• Task to complete: Exclude the pictures and reproduce the remaining data exactly as written.
Task material Start Marker
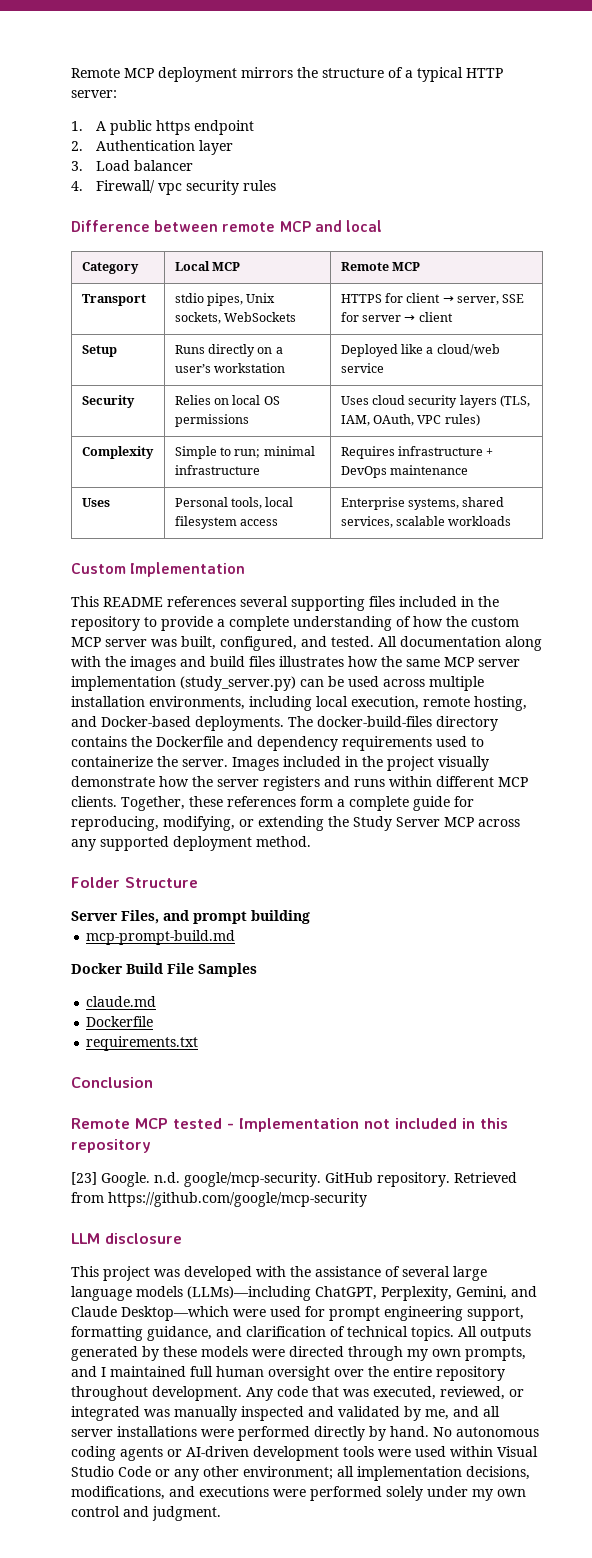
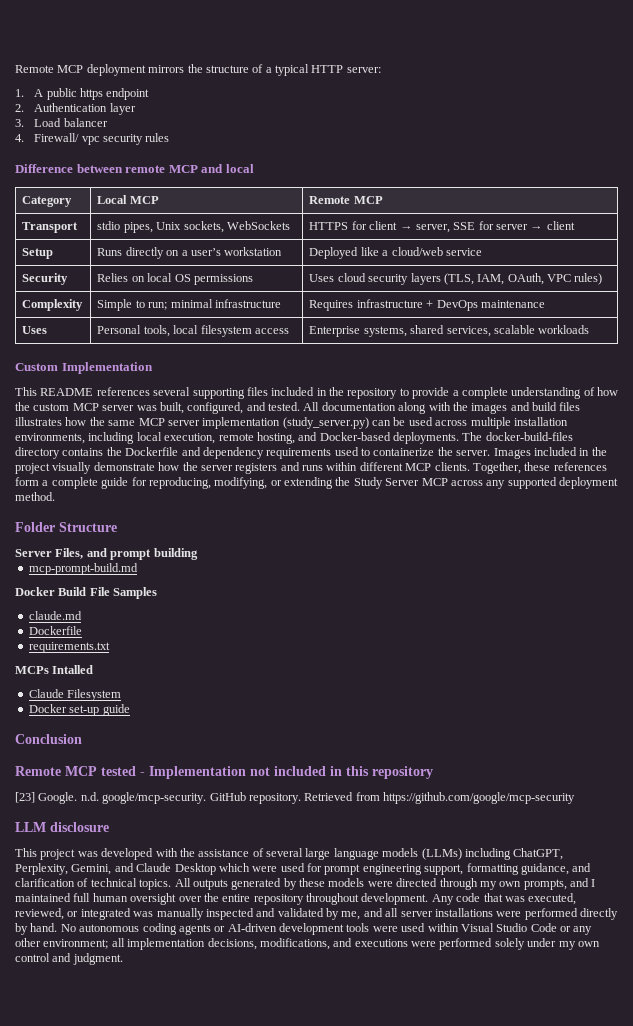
+ MCPs Intalled
+ Claude Filesystem
+ Docker set-up guide
- This project was developed with the assistance of several large language models (LLMs)—including ChatGPT, Perplexity, Gemini, and Claude Desktop—which were used for prompt engineering support, formatting guidance, and clarification of technical topics.
+ This project was developed with the assistance of several large language models (LLMs) including ChatGPT, Perplexity, Gemini, and Claude Desktop which were used for prompt engineering support, formatting guidance, and clarification of technical topics.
Task material End Marker
• Response area:
+ MCPs Intalled
+ Claude Filesystem
+ Docker set-up guide
- This project was developed with the assistance of several large language models (LLMs)—including ChatGPT, Perplexity, Gemini, and Claude Desktop—which were used for prompt engineering support, formatting guidance, and clarification of technical topics.
+ This project was developed with the assistance of several large language models (LLMs) including ChatGPT, Perplexity, Gemini, and Claude Desktop which were used for prompt engineering support, formatting guidance, and clarification of technical topics.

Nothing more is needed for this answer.